There are also some divisions on the worship of H.I.M. Emperor Haile Selassie I as the Messiah within the three main Rastafarian sects. This was evident in a1997 interview on IRIE FM in Jamaica when, Vernon 'Prophet Gad' Carrington, founder of the premiere Rastafarian sect, the Twelve Tribes, declared that they are shifting their faith to Jesus Christ.
Vernon is quoted as saying. "And even after His Majesty say, him saved not by the man character but by the blood of Jesus Christ."
In recent years many of the more prominent Rastafarians have left Rastafari and now follow Orthodox Christianity. Those include music promoter Tommy Cowan, I-Three singer that backed up Bob Marley and the Wailers, Judith Mowatt and singer Carlene Davis.
There are also many disputes between the Ethiopian Orthodox Church and the Rastafarians. The Ethiopian Orthodox Church was commissioned by Emperor Haile Selassie after his visit to Jamaica. The goal was to convert Rastafarians to Orthodox Christianity and redirect them from their worship of Emperor Haile Selassie. The Rastafarians and the church have had some major differences, including their refusal to baptize in the name of Emperor Haile Selassie. This led to the formation of a church by Rastafarians called the Church of Haile Selassie. Many Rastafarians still remain members of the Ethiopian Orthodox Church.
The first Rastafarian political party was launched in October 2001 by Ras Astor Black. His campaign platform was to rid Jamaica of "economic and political terrorists" and abolish the current constitution and colonial monarchy. The goal was to create a government with greater allegiance to Africa and Jamaica. Even though his candidacy for the North West St. James Constituency fell short, it paved the way for the next Rastafarian political party. In 2002 members from the Church of Haile Selassie formed the Imperial Ethiopian World Federation Incorporated Political Party IEWFIPP. Rastafarians face an uphill battle in politics, as the majority of their most likely support base, the Rastafarian community, does not vote. Being active in politics to most Rastafarians is seen as accepting Babylon. The formation of political parties has been criticized by some in the Rastafarian communities. One of the most well-known Rastafarian to oppose this was entertainer Beenie Man. He, however, has been criticized by others as not being a true Rastafarian because of statements he made in support of another Jamaican political party.

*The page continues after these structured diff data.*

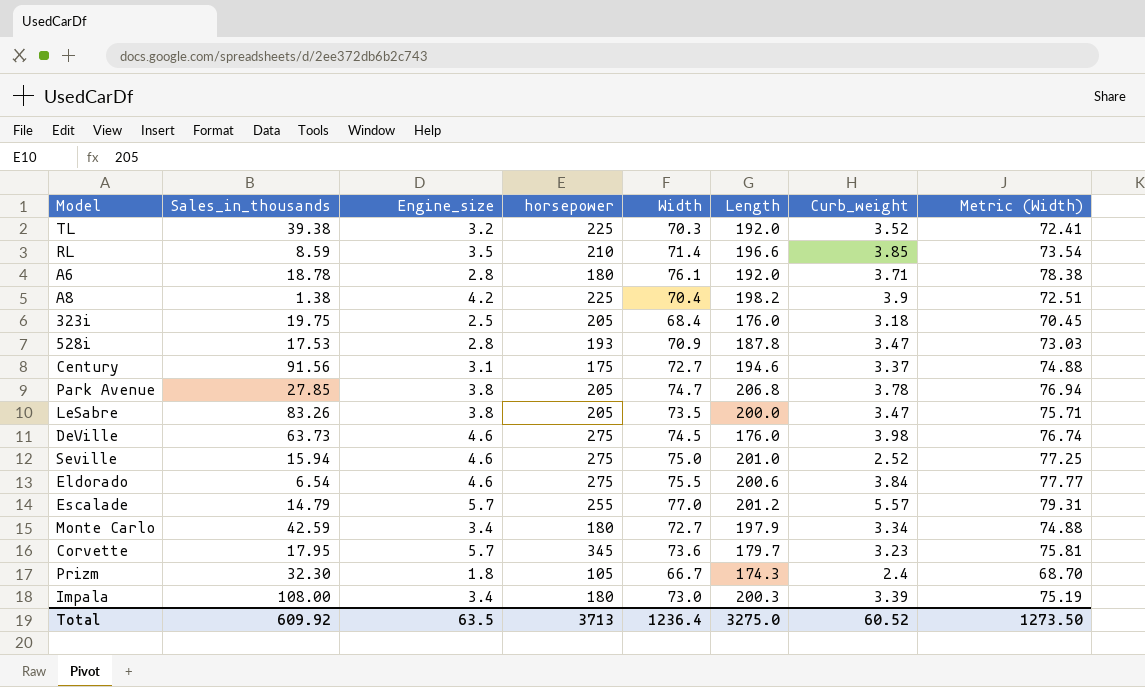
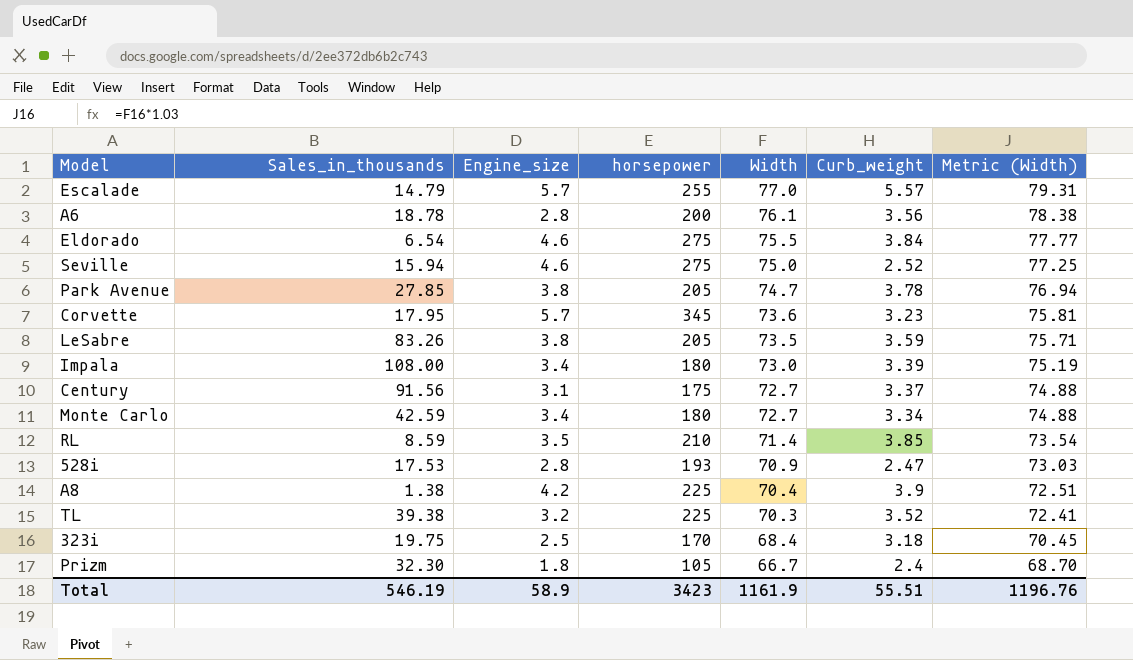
row order: none -> Width descending
column Length | position: 6 -> none
row DeVille: 63.73 | 4.6 | 275 | 74.5 | 176.0 | 3.98 | 76.74 -> none
A6 | horsepower: 180 -> 200
A6 | Curb_weight: 3.71 -> 3.56
LeSabre | Curb_weight: 3.47 -> 3.59
528i | Curb_weight: 3.47 -> 2.47
323i | horsepower: 205 -> 170
Total | Sales_in_thousands: 609.92 -> 546.19
Total | Engine_size: 63.5 -> 58.9
Total | horsepower: 3713 -> 3423
Total | Width: 1236.4 -> 1161.9
Total | Curb_weight: 60.52 -> 55.51
Total | Metric (Width): 1273.50 -> 1196.76

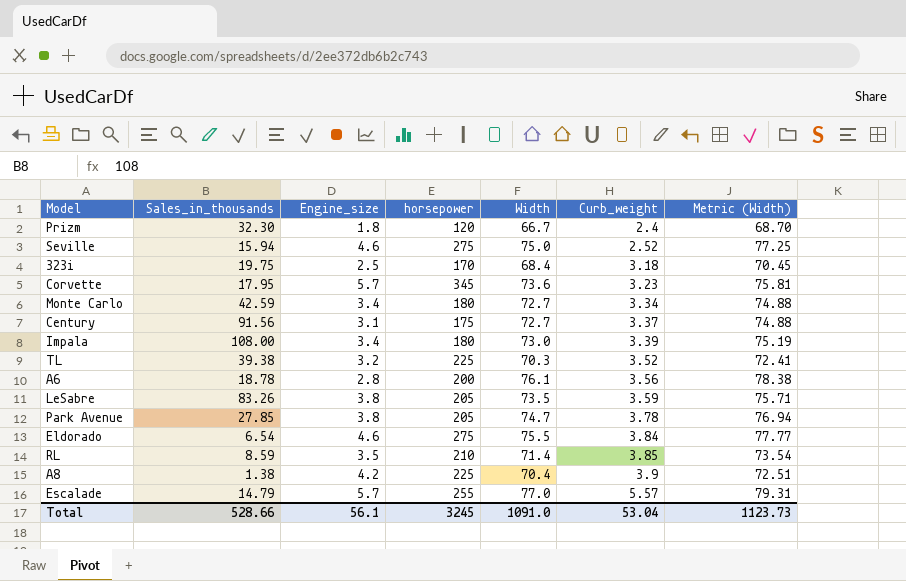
row order: Width descending -> Curb_weight ascending
row 528i: 17.53 | 2.8 | 193 | 70.9 | 2.47 | 73.03 -> none
Prizm | horsepower: 105 -> 120
Total | Sales_in_thousands: 546.19 -> 528.66
Total | Engine_size: 58.9 -> 56.1
Total | horsepower: 3423 -> 3245
Total | Width: 1161.9 -> 1091.0
Total | Curb_weight: 55.51 -> 53.04
Total | Metric (Width): 1196.76 -> 1123.73

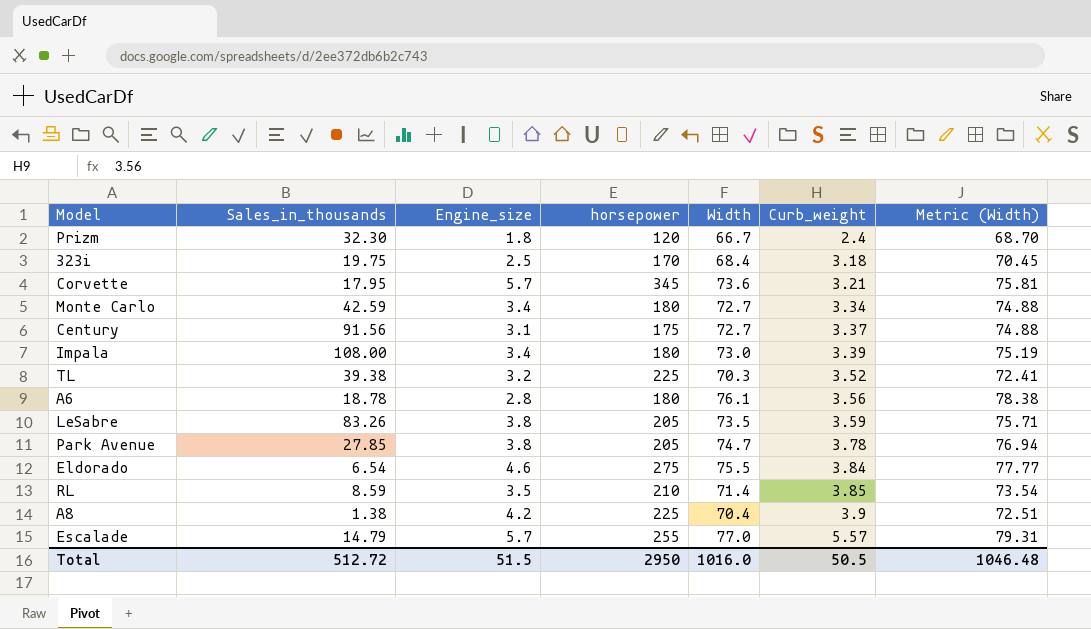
row Seville: 15.94 | 4.6 | 275 | 75.0 | 2.52 | 77.25 -> none
Corvette | Curb_weight: 3.23 -> 3.21
A6 | horsepower: 200 -> 180
Total | Sales_in_thousands: 528.66 -> 512.72
Total | Engine_size: 56.1 -> 51.5
Total | horsepower: 3245 -> 2950
Total | Width: 1091.0 -> 1016.0
Total | Curb_weight: 53.04 -> 50.5
Total | Metric (Width): 1123.73 -> 1046.48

Rastafarians held their first International conference on July 17th, 2003 to discuss issues affecting the group and to unite.
Rastafarians has always been at the forefront of the legalization of marijuana. This is evident in the many songs by Rastafarian reggae artists. The have always pushed to show the benefits for medicinal uses, which is now being discovered by medical scientist worldwide. Many countries around the world have either decentralized the use of marijuana for medicinal purposes or have cases in court in favor of such legislation.
There are also new challenges faced by Rastafarians as a group of Christian apologists in Jamaica led by Dr. Clinton Chisholm, who have been challenging many of the teaching of Rastafarians as it relates to the Bible and Emperor Haile Selassie. With the evidence now found in archeology on the dark skin color of many of the figures in Bible, many of these Christian apologists have been appealing to Rastafarians on the basis that there is no need to create a black Messiah and they should only worship the God worshipped by Emperor Haile Selassie.
The main goal of Rastafarians when it was formed was to be repatriated to Ethiopia. The population of Rastafarians repatriates who did move to Ethiopia has dwindle from over 2200 to just 250. As the times changed, Rastafarians have realized that this goal or repatriation is unrealistic and have begun to assimilate into Jamaican society. If recent actions are any indications of what is to come the trend of assimilation will continue.
Once Bob Marley died, the voice that brought the Rastafarian religion to the world was gone. The search for a leader to be the voice of the Rastafarians continues.